Reflective thinking allows nurses to look back on cases and to critically assess each step they take in their processes. This type of thinking also applies to care provision in general. Are there areas within a hospital setting where reflective practice could help to make processes more efficient?
Nurse educators, as mentioned, have a lot of influence and oversight when it comes to how certain wards, units, and hospitals in general are run. That means they can work directly with nurses who develop care plans and timetables and encourage them to reflect on what’s already successful and what might need improvement.
This culture of constant improvement ensures that care standards remain up to code and in line with any changes that patients might expect from their nurses. For example, evolving technology might demand that nurses provide telehealth services alongside in-person care. A nurse educator will help teams look at how this service can support existing processes with a reflective eye.

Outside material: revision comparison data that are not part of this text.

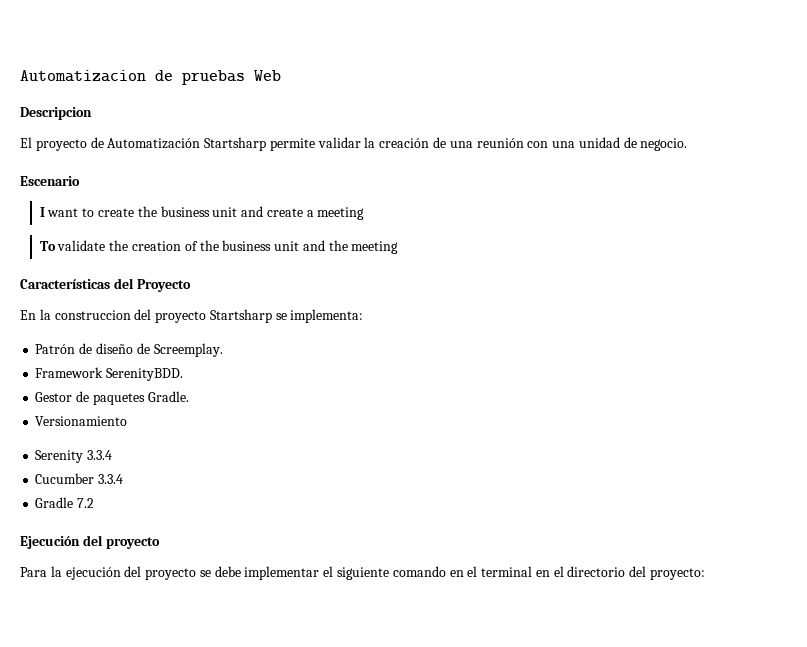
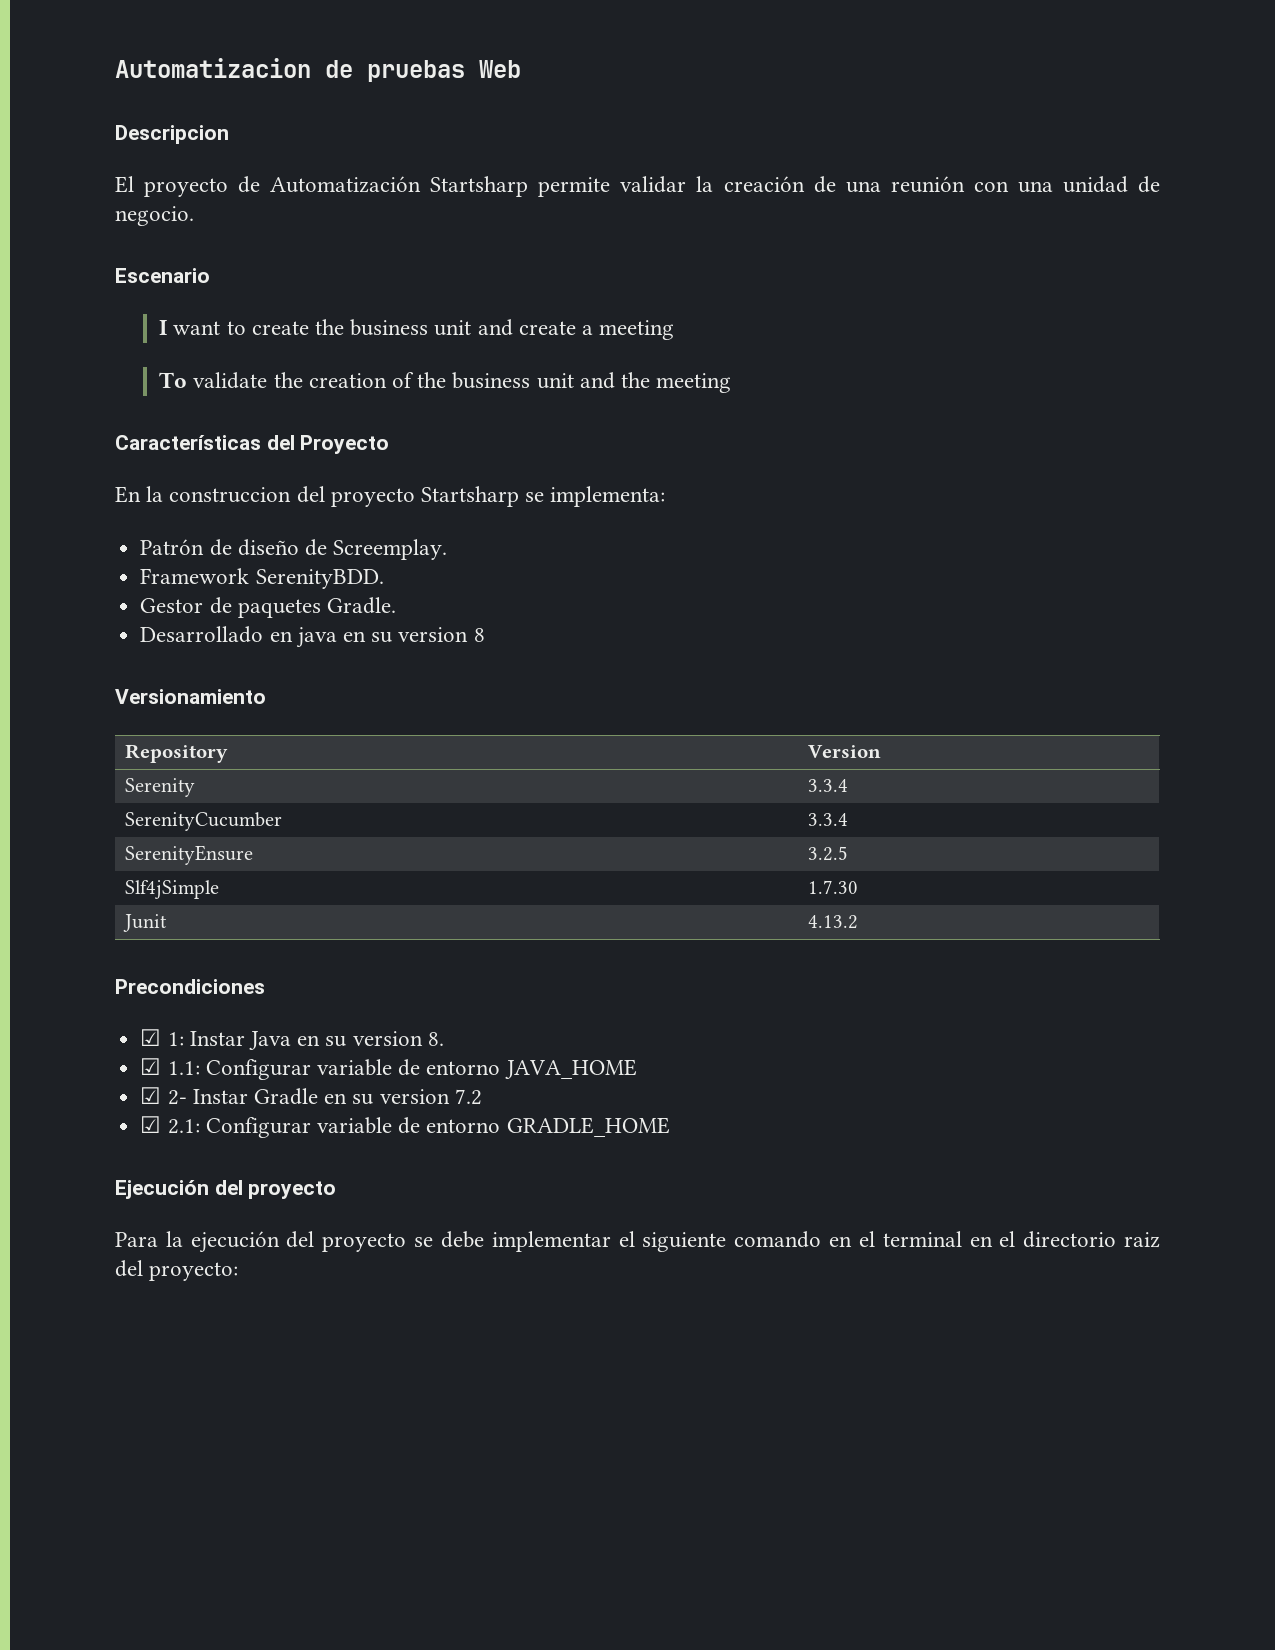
[35,416,128,426] [35,450,113,463] [35,473,124,484] [35,497,95,508] Versionamiento // Serenity 3.3.4 // Cucumber 3.3.4 // Gradle 7.2 -> [140,626,485,648] [115,689,266,704] [125,744,229,763] [808,745,882,758] [125,778,196,797] [808,779,849,792] [125,812,283,831] [808,813,849,826] [125,845,254,865] [808,846,849,861] [125,880,220,899] [808,880,859,894] [123,914,168,932] [808,915,859,929] [115,979,265,994] [140,1029,444,1050] [140,1058,637,1080] [140,1087,482,1105] [140,1116,670,1138] Desarrollado en java en su version 8 // Versionamiento // Repository | Version // Serenity | 3.3.4 // SerenityCucumber | 3.3.4 // SerenityEnsure | 3.2.5 // Slf4jSimple | 1.7.30 // Junit | 4.13.2 // Precondiciones // ☑ 1: Instar Java en su version 8. // ☑ 1.1: Configurar variable de entorno JAVA_HOME // ☑ 2- Instar Gradle en su version 7.2 // ☑ 2.1: Configurar variable de entorno GRADLE_HOME
(626, 571) none -> [1124,1232,1161,1248] raiz

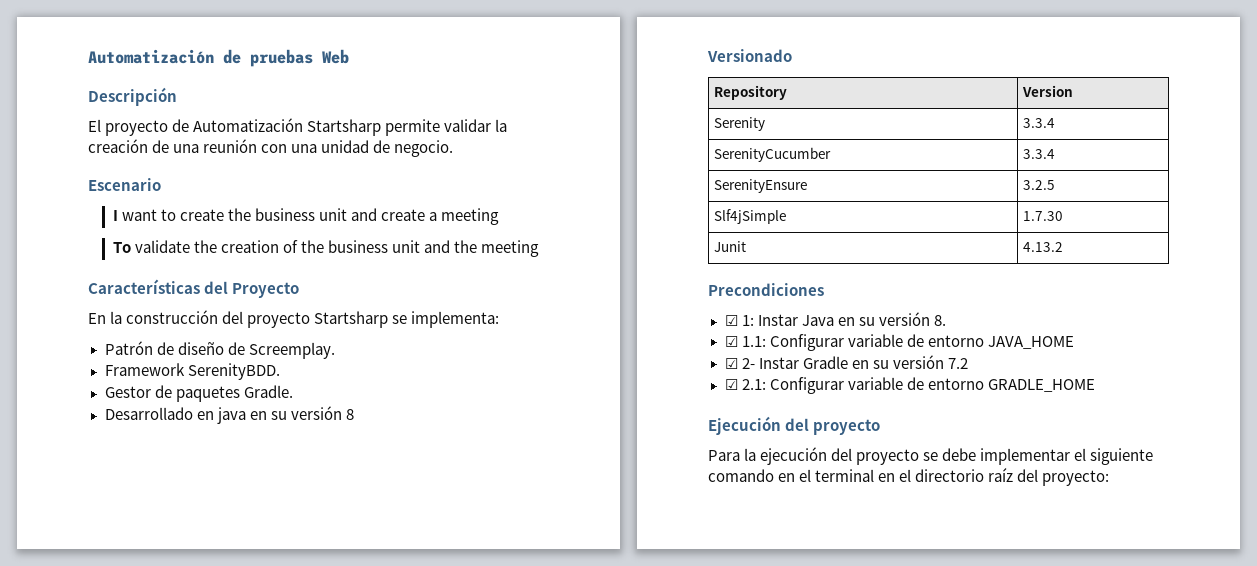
[115,58,311,78] Automatizacion -> [88,49,214,64] Automatización
[115,125,229,144] Descripcion -> [88,87,177,106] Descripción
[169,487,292,503] construccion -> [126,310,219,324] construcción
[398,627,469,642] version -> [290,406,342,420] versión
[115,689,266,704] Versionamiento -> [707,49,792,62] Versionado
[352,1031,423,1046] version -> [878,312,930,326] versión
[379,1089,450,1104] version -> [892,355,944,369] versión
[1124,1232,1161,1248] raiz -> [988,468,1014,482] raíz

Reflective practice is all about continuous self-improvement. By instilling this behavior in students and graduates before they start working in hospitals full-time, educators can ensure they have the internal tools needed to bounce back from challenges with refreshed attitudes and positivity.
They provide placement feedback
Nurse educators can also provide ongoing feedback in placement scenarios to support student nurses and their clinics. It’s likely that, even while on placement, student nurses will encounter challenging scenarios with which they might need support. While educators will often remain hands-off to allow nurses to gain experience, they can intervene and provide feedback to allow for reflection.
Nurses won’t have access to their educators forever, but during placements, they remain on-side to offer feedback on how they handle cases. This is hugely important for their ongoing development and for building confidence in a new (albeit temporary) environment. Nurse educators can also feedback to facilities during placements if they feel nurses could benefit from specific support. This could be in the shape of certain types of equipment, staff availability, or even funding.
Educators working with the same placement hospitals over time can therefore help to shape the way they support students and process them throughout their experiences. Doing so can help to support any future students who join said facility, and even help clinics to improve their overall care standards and patient outcomes.
US healthcare needs nurse educators
We’ve made it clear that nurse educators are vital in and out of the classroom—they not only help to prepare nurses for healthcare practice but also hold plenty of influence over the way clinics and hospitals operate. Becoming a nurse educator is just one of several career options for advanced nurses—and for many, it’s one of the most rewarding. Being an educator means you get to inspire tomorrow’s healthcare heroes and advocate on behalf of people and systems in need of funding and support.
Nurse educators might not apply direct knowledge to patient care from day to day, but they work tirelessly behind the scenes to keep curricula updated, their students well-informed, and to help ensure workplaces are supportive of their staff. Educating nurses to think critically and efficiently in challenging scenarios is vital in the ever-changing world of healthcare. Educators are some of the most valued experts working in the healthcare system, and while they might not be able to support all the nurses they teach once they’ve graduated, the skills they teach prove crucial for years of care practice to come.